This chapter describes a number of computational mechanisms (associations, attention, and configuration) that first seemed necessary to explain a small number of conditioning results and then proved able to account for a large part of the extensive body of conditioning data. We first present a neural-network theory (Schmajuk, Lam, & Gray, 1996), which includes attentional and associative mechanisms, and apply it to the description of brain activity in the amygdala, anterior cingulate cortex, dorsolateral prefrontal cortex (PFC) and insula, compound conditioning with different initial associative values, the accelerating effect of the extinction of the conditioned excitor on the conditioning of its corresponding conditioned inhibitor, super latent inhibition, recovery and absence of recovery from blocking, latent inhibition–overshadowing synergism and antagonism, summation tests in the context of extinction, and spontaneous recovery. Then we describe another neural network (Schmajuk & Di Carlo, 1992; Schmajuk, Lamoureux, & Holland, 1998) that includes configural mechanisms, and apply it to the description of response form in occasion setting. Finally, we show how the combination of attentional, associative, and configural mechanisms (Schmajuk & Kutlu, 2010) describes the effect of additivity pretraining and posttraining on blocking in causal learning.
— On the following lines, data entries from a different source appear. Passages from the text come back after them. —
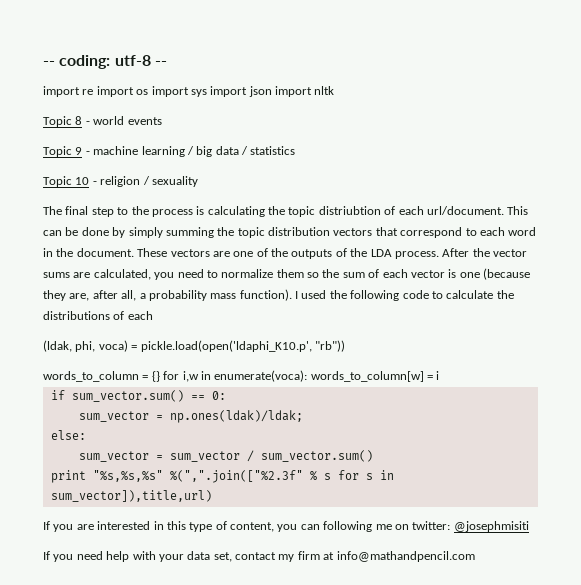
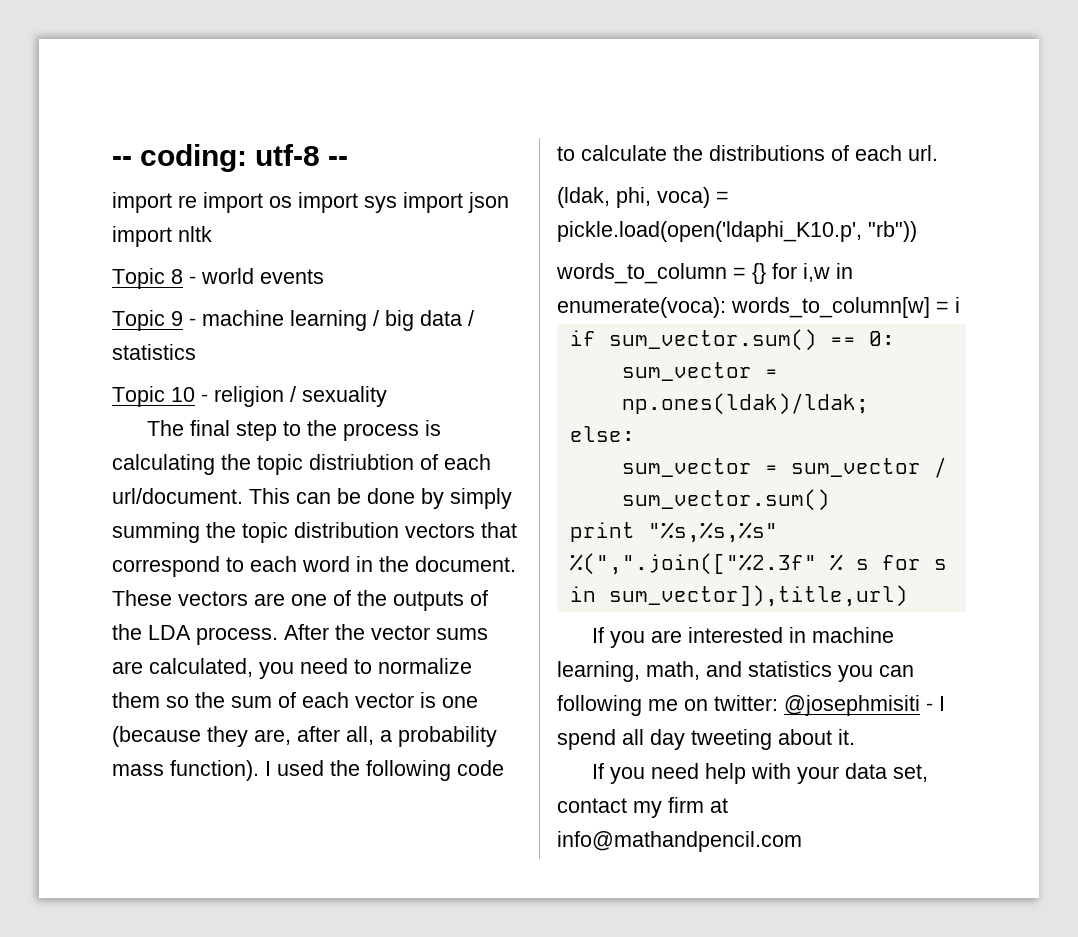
(153, 315) none -> [908,145,938,161] url.
[166,521,274,532] this type of content, -> [812,627,895,643] [557,661,832,682] machine learning, math, and statistics
(529, 526) none -> [926,696,945,711] [557,729,855,750] - I spend all day tweeting about it.

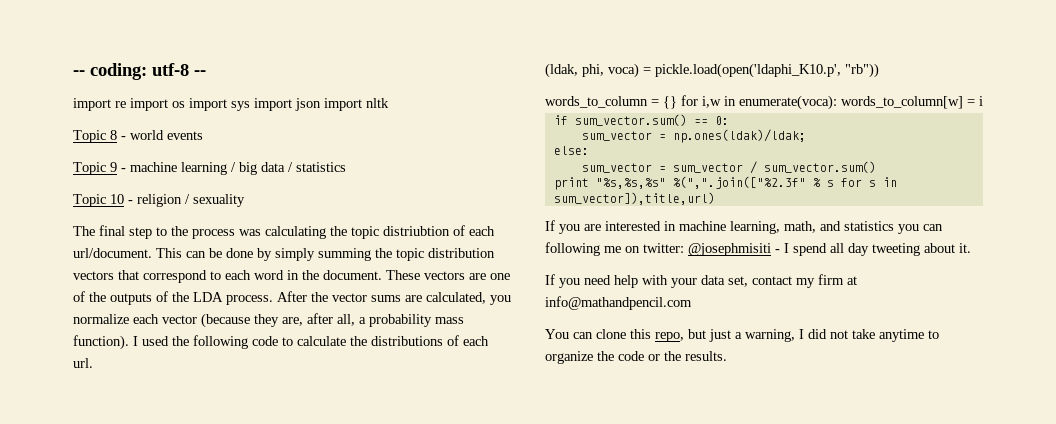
[425,420,442,436] is -> [239,229,261,236] was
[300,658,472,674] [112,692,478,708] need to normalize them so the sum of each vector is one -> [73,314,197,324] normalize each vector
(802, 841) none -> [545,329,939,342] [545,351,727,364] // You can clone this repo, but just a warning, I did not take anytime to organize the code or the results.

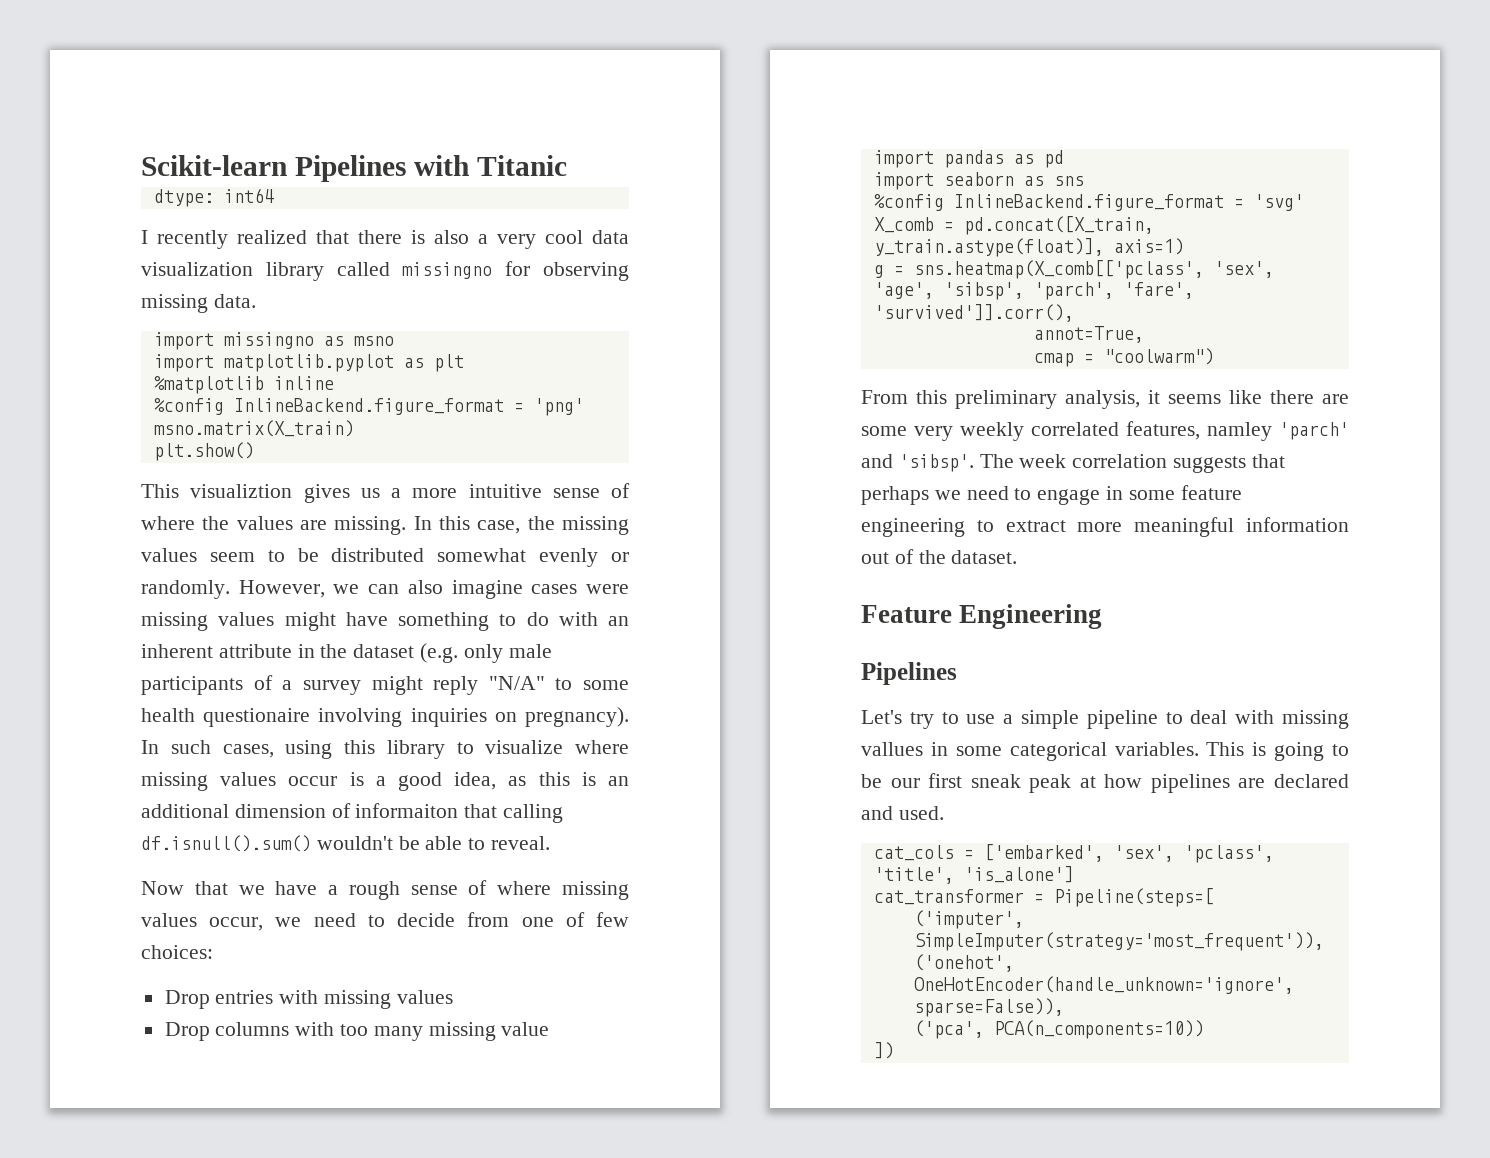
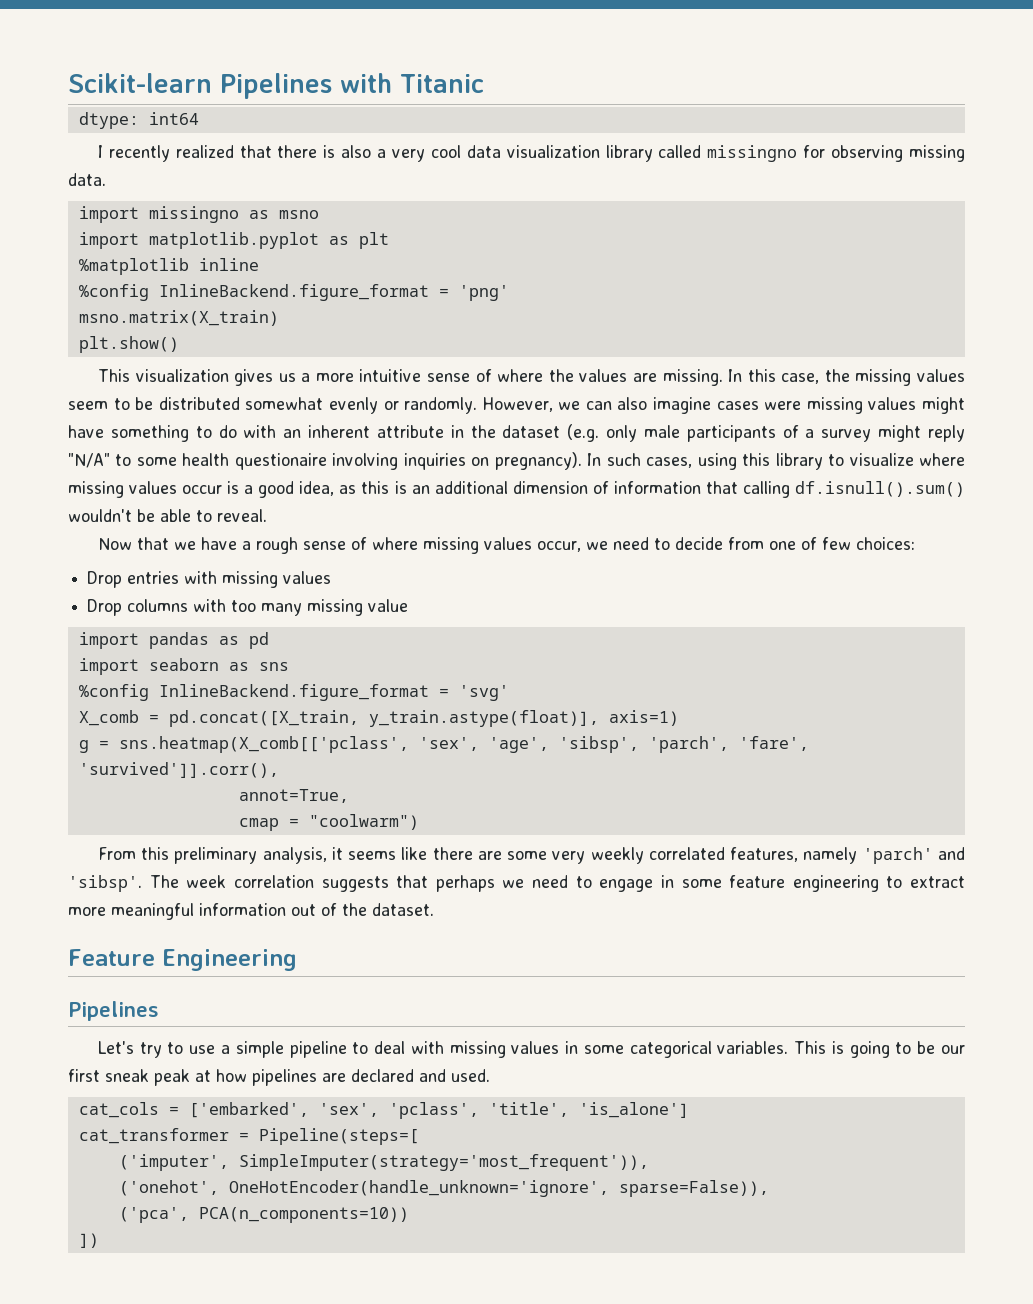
[190,484,293,498] visualiztion -> [135,369,229,382] visualization
[355,803,459,818] informaiton -> [613,481,701,494] information
[1207,422,1272,441] namley -> [803,847,858,864] namely
[861,742,923,756] vallues -> [511,1041,560,1054] values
Schmajuk, Lam, and Gray's (1996) attentional–associative model
Schmajuk et al. (1996) and Schmajuk and Larrauri (2006) proposed a neural-network model (SLG model) of classical conditioning. The SLG model shares properties with other associability models, including equations that portray behavior on a moment-to-moment basis (Grossberg, 1975; Wagner, 1981), the attentional control of the formation of CS–US associations (Pearce & Hall, 1980), the competition among CSs to become associated with the US (Rescorla & Wagner, 1972) or other CSs (Schmajuk & Moore, 1988), and the combination of attention and competition (Wagner, 1979).